When you reach the line with "- user1@ecommerce.com | user123 | USER" in the data below, begin printing lines exactly, and stop once the line with "is a modern" has been printed.

=== Section Start ===

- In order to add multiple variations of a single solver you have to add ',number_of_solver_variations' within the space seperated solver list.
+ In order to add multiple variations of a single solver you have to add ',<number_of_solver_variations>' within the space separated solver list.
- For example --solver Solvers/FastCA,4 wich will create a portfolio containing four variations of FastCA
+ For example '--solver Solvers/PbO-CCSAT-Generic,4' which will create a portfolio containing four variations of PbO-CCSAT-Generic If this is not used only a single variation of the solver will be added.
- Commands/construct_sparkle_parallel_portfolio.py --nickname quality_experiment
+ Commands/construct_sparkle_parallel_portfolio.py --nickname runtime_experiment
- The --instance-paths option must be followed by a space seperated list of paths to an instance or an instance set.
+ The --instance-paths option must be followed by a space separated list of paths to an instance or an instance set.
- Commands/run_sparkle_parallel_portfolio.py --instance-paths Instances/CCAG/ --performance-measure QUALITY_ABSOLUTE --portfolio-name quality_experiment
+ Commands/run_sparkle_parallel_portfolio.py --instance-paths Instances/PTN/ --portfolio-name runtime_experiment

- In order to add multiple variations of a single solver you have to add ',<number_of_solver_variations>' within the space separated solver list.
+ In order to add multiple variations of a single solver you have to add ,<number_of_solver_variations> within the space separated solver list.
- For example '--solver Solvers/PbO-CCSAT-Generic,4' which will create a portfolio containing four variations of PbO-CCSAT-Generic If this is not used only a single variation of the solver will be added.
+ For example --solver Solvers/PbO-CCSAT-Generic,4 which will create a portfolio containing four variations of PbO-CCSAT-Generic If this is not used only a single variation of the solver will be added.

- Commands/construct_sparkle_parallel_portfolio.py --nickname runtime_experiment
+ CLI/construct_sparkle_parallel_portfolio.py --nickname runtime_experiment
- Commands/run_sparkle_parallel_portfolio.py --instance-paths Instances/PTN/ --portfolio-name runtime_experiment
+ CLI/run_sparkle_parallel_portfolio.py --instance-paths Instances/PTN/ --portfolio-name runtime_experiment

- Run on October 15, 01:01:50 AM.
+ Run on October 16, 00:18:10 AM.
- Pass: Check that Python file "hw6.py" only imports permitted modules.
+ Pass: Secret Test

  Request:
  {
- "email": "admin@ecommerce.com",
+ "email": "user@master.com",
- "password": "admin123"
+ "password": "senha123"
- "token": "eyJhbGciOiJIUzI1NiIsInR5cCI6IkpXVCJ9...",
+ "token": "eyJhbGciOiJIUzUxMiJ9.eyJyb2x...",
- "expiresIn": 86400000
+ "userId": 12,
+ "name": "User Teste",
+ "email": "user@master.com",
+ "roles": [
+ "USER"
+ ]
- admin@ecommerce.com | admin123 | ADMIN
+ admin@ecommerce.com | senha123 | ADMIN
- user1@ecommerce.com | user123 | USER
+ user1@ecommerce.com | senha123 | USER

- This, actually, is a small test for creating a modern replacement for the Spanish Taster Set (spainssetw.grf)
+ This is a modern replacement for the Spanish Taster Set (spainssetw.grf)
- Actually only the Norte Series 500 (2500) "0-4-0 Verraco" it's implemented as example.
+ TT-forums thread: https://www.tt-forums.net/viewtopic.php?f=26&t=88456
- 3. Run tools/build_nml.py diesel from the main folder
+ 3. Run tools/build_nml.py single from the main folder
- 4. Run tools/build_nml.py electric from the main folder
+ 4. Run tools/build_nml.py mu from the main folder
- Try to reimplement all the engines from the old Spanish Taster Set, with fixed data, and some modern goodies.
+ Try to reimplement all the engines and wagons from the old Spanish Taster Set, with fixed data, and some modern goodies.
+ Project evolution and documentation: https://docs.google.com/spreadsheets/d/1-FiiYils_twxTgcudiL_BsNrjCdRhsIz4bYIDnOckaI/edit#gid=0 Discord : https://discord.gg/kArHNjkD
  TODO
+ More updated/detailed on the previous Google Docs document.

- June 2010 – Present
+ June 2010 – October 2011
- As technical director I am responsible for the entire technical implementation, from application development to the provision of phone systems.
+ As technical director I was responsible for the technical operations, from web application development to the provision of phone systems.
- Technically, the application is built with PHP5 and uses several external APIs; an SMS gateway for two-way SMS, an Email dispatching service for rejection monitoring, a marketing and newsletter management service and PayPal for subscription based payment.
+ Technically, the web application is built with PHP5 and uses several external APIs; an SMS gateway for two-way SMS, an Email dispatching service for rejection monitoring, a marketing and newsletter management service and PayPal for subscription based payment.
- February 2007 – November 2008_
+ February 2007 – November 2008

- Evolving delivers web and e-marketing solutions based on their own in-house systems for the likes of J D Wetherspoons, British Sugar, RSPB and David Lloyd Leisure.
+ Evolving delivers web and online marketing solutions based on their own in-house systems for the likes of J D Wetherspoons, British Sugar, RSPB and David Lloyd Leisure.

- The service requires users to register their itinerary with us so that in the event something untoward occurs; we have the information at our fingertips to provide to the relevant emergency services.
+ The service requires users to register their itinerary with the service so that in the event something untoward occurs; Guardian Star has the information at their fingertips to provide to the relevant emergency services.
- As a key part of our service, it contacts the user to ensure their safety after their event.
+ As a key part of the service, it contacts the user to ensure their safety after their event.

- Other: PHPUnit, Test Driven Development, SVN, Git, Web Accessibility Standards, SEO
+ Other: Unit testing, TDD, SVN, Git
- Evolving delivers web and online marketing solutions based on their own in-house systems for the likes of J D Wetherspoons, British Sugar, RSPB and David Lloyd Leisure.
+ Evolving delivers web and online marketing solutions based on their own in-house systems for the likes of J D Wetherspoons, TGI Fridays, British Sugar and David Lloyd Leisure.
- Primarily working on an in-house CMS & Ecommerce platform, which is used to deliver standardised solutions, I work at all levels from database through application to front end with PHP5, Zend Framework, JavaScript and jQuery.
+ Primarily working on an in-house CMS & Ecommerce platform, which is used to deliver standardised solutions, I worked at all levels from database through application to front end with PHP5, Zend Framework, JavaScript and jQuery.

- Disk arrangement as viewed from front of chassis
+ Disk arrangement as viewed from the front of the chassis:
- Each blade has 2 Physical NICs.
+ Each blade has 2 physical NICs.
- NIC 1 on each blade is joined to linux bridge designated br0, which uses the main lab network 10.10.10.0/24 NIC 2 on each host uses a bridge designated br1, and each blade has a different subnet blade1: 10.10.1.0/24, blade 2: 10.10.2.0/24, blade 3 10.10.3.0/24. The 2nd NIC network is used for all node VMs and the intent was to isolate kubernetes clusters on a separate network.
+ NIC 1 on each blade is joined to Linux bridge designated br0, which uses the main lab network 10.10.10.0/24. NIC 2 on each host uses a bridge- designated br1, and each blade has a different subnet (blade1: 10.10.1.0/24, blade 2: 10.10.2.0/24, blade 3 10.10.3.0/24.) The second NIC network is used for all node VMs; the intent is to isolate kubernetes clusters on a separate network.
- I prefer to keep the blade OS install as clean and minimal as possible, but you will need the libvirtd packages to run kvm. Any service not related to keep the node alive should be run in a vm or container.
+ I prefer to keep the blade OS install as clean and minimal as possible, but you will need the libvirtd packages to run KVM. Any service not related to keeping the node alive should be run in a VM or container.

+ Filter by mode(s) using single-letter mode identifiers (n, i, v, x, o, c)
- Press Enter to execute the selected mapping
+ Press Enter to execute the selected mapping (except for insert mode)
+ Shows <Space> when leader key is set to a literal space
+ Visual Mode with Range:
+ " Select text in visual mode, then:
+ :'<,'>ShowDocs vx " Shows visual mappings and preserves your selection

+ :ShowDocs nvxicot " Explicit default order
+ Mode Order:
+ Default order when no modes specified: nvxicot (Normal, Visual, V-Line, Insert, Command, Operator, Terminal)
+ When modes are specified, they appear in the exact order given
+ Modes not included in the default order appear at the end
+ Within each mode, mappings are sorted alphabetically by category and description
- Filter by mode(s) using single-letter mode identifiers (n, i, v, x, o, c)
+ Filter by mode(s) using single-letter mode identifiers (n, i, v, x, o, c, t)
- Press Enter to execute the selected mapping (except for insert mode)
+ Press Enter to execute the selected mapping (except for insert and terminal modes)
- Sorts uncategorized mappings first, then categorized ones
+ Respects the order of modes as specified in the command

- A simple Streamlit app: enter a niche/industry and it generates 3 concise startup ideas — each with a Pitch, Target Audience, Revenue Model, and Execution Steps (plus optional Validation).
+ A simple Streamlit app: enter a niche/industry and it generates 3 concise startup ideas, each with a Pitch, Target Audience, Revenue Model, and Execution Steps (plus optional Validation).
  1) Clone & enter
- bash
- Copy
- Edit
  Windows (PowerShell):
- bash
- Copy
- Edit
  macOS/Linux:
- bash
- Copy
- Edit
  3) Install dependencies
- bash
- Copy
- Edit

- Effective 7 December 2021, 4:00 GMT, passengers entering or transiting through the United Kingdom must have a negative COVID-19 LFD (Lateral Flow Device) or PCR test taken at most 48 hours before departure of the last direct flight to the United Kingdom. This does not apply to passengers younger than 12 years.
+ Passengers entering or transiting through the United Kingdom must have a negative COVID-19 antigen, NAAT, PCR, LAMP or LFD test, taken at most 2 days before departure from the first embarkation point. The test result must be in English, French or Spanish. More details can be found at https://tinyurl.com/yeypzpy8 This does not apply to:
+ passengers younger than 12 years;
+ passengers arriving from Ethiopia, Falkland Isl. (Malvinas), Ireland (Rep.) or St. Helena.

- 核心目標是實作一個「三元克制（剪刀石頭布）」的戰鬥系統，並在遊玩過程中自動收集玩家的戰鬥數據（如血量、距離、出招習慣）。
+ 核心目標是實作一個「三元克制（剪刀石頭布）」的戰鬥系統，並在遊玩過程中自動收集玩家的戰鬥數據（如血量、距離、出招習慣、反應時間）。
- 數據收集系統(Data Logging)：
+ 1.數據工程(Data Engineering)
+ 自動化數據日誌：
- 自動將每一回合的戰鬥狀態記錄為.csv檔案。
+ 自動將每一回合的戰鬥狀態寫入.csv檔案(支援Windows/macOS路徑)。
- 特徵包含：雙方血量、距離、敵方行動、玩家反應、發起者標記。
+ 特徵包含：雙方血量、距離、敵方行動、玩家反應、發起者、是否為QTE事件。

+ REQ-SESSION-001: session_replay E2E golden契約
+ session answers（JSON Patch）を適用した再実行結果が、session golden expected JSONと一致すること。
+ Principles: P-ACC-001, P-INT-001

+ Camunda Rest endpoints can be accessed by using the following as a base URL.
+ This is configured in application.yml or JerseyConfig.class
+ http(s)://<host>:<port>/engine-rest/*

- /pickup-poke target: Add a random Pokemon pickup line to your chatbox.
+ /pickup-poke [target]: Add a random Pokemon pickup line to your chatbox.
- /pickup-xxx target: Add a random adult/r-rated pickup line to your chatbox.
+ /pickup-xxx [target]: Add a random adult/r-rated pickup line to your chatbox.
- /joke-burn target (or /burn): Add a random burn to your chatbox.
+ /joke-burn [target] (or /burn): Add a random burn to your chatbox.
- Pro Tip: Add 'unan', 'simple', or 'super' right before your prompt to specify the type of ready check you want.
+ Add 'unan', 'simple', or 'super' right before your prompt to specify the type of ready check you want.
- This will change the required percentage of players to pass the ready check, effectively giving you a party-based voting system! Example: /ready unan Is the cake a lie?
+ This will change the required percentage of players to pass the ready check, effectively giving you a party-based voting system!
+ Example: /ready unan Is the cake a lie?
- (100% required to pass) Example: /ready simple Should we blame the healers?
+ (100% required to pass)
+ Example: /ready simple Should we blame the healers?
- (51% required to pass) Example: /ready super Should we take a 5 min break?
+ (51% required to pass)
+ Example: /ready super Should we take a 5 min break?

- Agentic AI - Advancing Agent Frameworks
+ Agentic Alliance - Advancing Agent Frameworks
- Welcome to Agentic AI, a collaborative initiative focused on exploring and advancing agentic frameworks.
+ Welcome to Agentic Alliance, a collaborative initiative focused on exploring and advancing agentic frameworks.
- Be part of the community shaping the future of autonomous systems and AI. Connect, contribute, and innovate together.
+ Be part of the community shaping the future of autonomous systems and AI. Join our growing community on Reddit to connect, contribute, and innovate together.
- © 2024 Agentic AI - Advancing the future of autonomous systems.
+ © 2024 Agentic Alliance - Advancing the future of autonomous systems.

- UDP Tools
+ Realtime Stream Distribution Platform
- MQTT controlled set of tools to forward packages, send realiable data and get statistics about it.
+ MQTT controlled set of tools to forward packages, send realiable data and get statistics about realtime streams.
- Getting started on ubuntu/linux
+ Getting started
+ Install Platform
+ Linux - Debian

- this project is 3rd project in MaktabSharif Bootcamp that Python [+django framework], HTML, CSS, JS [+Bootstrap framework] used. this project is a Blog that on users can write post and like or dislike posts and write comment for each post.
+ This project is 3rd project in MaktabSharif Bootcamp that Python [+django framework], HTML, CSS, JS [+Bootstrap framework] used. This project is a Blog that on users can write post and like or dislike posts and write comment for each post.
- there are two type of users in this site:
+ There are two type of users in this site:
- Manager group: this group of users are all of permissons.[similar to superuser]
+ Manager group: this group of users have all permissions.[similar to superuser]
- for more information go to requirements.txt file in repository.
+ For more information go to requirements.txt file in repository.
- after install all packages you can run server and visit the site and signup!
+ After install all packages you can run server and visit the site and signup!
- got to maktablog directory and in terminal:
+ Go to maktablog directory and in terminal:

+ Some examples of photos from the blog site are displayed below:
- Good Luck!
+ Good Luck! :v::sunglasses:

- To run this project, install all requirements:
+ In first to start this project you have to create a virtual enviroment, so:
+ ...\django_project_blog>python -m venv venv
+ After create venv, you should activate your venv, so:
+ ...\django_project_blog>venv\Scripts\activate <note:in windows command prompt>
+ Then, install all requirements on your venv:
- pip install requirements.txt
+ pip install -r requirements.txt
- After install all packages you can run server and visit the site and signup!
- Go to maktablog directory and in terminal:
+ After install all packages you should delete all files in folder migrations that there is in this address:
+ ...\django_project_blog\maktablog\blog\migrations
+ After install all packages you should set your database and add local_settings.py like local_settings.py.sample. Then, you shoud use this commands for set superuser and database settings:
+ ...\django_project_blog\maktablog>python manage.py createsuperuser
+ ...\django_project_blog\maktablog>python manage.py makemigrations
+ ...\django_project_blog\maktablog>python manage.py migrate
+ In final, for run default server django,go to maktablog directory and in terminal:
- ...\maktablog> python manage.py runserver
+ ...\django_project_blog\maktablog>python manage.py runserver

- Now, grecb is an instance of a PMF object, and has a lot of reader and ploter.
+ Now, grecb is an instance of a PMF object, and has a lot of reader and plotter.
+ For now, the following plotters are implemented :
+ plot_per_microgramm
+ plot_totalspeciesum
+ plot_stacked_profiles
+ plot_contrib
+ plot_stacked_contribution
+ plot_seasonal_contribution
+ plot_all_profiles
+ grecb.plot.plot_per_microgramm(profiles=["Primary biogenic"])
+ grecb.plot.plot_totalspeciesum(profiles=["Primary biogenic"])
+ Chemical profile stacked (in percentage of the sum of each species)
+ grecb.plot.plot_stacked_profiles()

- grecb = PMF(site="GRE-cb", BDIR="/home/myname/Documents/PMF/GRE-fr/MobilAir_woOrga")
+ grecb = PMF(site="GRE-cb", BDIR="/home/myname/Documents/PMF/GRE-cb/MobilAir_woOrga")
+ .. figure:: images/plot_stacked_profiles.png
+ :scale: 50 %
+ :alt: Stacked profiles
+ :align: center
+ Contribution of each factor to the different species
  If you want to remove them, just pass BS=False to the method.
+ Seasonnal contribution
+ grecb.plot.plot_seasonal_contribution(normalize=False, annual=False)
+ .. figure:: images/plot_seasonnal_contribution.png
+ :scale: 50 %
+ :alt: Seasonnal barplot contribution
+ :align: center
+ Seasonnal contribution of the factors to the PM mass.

=== Section End ===

_ANSWER TO THE PROBLEM:_
- user1@ecommerce.com | user123 | USER
+ user1@ecommerce.com | senha123 | USER

- This, actually, is a small test for creating a modern replacement for the Spanish Taster Set (spainssetw.grf)
+ This is a modern replacement for the Spanish Taster Set (spainssetw.grf)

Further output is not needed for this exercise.